Several months later, while at Chapter Camp at Rockbridge, Greg’s questions during a debrief helped her process her initial tension, fear, and discomfort and what she learned through her interactions with other Filipino staff. (LeLe explained more about this in a story she wrote last year for inheritance magazine.)
Still feeling slightly unsettled the morning after their debrief, LeLe realized one more thing, she was romantically attracted to Greg. “I came to the conclusion that I would tell him because I’m okay with rejection,” she said. Greg, meanwhile, had thought that she had already figured out that he was similarly interested in her.
They knew they had to talk but dreaded it. As an East Asian male, Greg had “a deeply ingrained insecurity about his desirability and eligibility.” LeLe had a long-standing sense that other Asians did not consider her Asian enough.
Though they did talk, they didn’t quite get to a DTR (define the relationship) moment. After they both returned returned home from Rockbridge, LeLe decided to call Greg:
“You don’t have to say anything if you don’t want to. You don’t have to feel the same way. This is for me, to get this off my chest.”
Silence. For a whole minute.
Then Greg said, “Okay, actually I’m interested in you. This is really great!”

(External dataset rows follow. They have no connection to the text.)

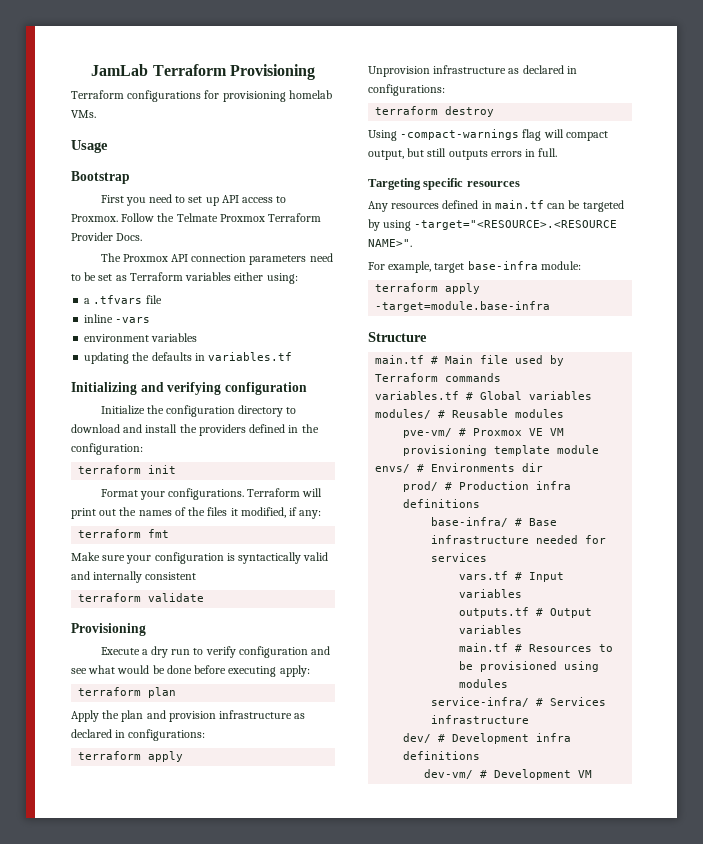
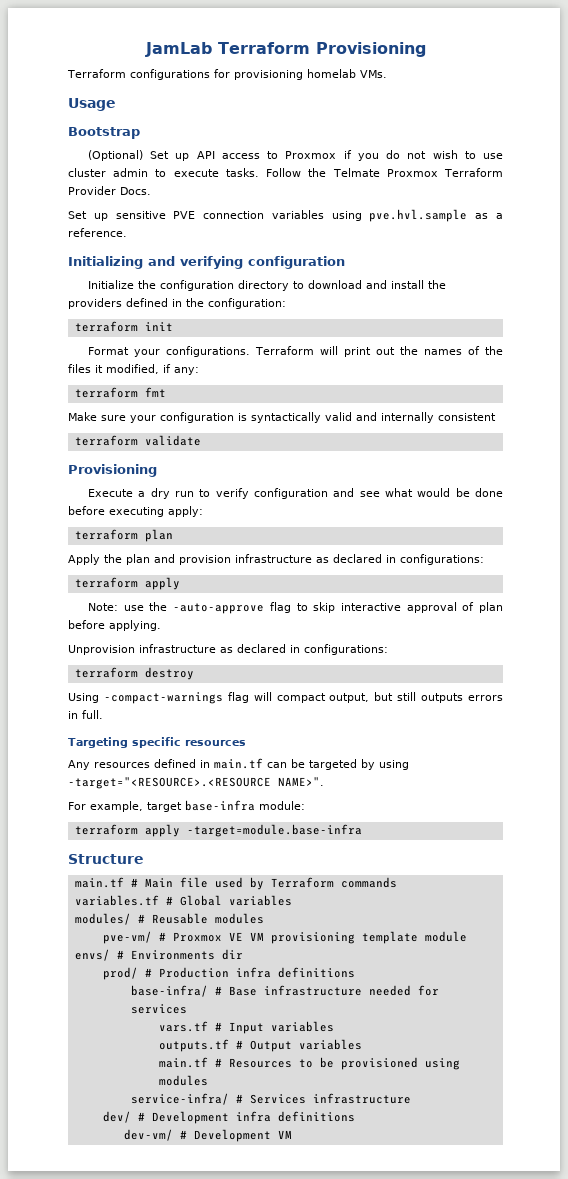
- First you need to set up API access to Proxmox.
+ (Optional) Set up API access to Proxmox if you do not wish to use cluster admin to execute tasks.
- The Proxmox API connection parameters need to be set as Terraform variables either using:
- a .tfvars file
- inline -vars
- environment variables
- updating the defaults in variables.tf
+ Set up sensitive PVE connection variables using pve.hvl.sample as a reference.
+ Note: use the -auto-approve flag to skip interactive approval of plan before applying.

“Well, I did not prepare for this outcome,” LeLe said. They chatted aimlessly for a minute, and then the call ended, awkwardly. A few days later, Greg left for a previously planned family vacation in Europe. But finally, at the end of summer, they had their first date.
Moving to Boston
From 2016 to 2018, Greg and LeLe devoted much time to “working through a lot of things,” including how to be a staff couple. For a short while they enjoyed conferences at Rockbridge even more because they could spend time together, even if they had different responsibilities.
Then Greg became an Area Director in Boston in 2017. “We set aside a lot of time and money to visit each other and met every five to six weeks,” he said. “We were thankful for direct flights to Boston.”
Communicating well has been critical. With the help of InterVarsity staff friends who offered counsel and spiritual direction, they realized that they didn’t want to fall into a pattern of coaching each other. “We had to learn different practices of how we shared,” Greg said. “It could be either, ‘I want your ministry thoughts about this,’ or ‘I’m just sharing personally about this.’”
They were married in June of 2018. Greg is now Area Director for North Boston, which doesn’t include Boston University, where LeLe serves as a Campus Staff Minister. “The Lord has provided so much community for us in the first year and a half of marriage,” LeLe said. “We feel loved and cared for.”
But even more than that, they appreciate how God used InterVarsity to grow each of them in their ethnic identities, and it’s emphasis on discipleship that offers emotional healing and transformation.
“The beginning of our relationship undermined the lie that we would never be accepted by someone of the other’s ethnicity and culture,” LeLe wrote. “Greg and I noticed that our unimaginable relationship was truly healing and redemptive of God’s deep love for us, specifically around our ethnicities.”
“God used all of those things to bring us together in a unique way,” Greg said.